• Your goal: Transcribe the listing verbatim, please, with images dropped.

• Material for this task:
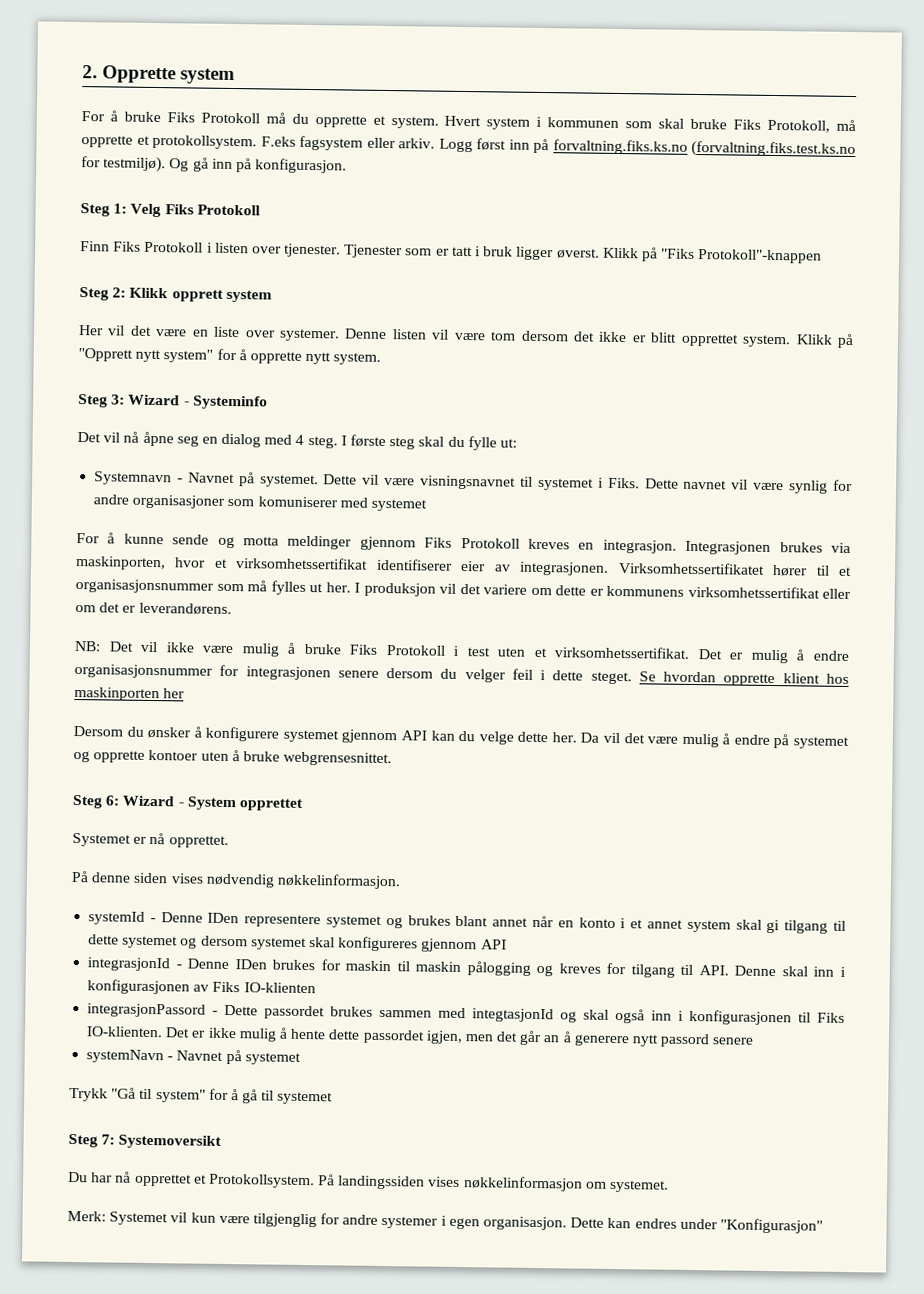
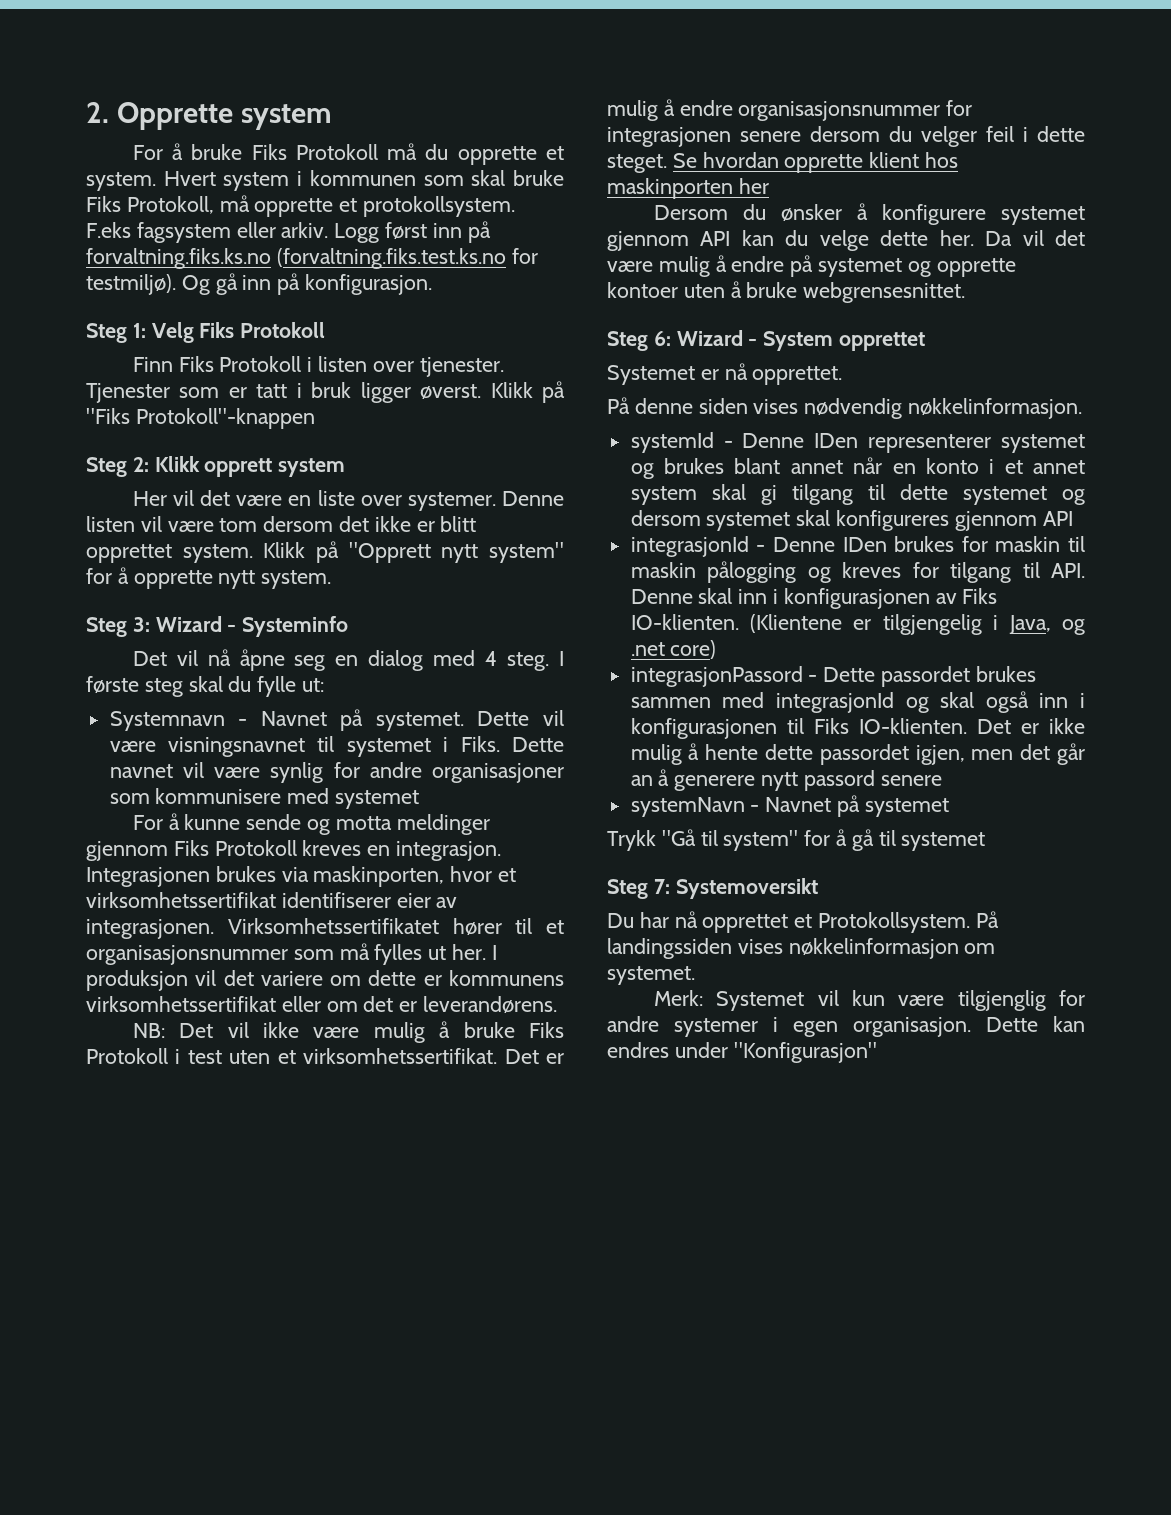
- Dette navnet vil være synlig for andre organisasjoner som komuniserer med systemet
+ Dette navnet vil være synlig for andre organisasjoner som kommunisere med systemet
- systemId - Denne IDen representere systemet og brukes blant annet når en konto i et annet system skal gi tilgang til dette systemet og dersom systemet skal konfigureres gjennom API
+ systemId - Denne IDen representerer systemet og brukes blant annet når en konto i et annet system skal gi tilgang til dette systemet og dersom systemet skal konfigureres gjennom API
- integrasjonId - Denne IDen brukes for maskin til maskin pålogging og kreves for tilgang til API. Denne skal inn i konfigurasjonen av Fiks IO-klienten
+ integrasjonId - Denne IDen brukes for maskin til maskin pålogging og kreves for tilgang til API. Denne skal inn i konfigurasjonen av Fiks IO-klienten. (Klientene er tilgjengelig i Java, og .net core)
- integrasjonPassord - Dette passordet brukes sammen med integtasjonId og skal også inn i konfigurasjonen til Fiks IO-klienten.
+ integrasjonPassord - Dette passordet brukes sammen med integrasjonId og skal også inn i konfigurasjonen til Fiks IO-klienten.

• Your solution:
- Dette navnet vil være synlig for andre organisasjoner som komuniserer med systemet
+ Dette navnet vil være synlig for andre organisasjoner som kommunisere med systemet
- systemId - Denne IDen representere systemet og brukes blant annet når en konto i et annet system skal gi tilgang til dette systemet og dersom systemet skal konfigureres gjennom API
+ systemId - Denne IDen representerer systemet og brukes blant annet når en konto i et annet system skal gi tilgang til dette systemet og dersom systemet skal konfigureres gjennom API
- integrasjonId - Denne IDen brukes for maskin til maskin pålogging og kreves for tilgang til API. Denne skal inn i konfigurasjonen av Fiks IO-klienten
+ integrasjonId - Denne IDen brukes for maskin til maskin pålogging og kreves for tilgang til API. Denne skal inn i konfigurasjonen av Fiks IO-klienten. (Klientene er tilgjengelig i Java, og .net core)
- integrasjonPassord - Dette passordet brukes sammen med integtasjonId og skal også inn i konfigurasjonen til Fiks IO-klienten.
+ integrasjonPassord - Dette passordet brukes sammen med integrasjonId og skal også inn i konfigurasjonen til Fiks IO-klienten.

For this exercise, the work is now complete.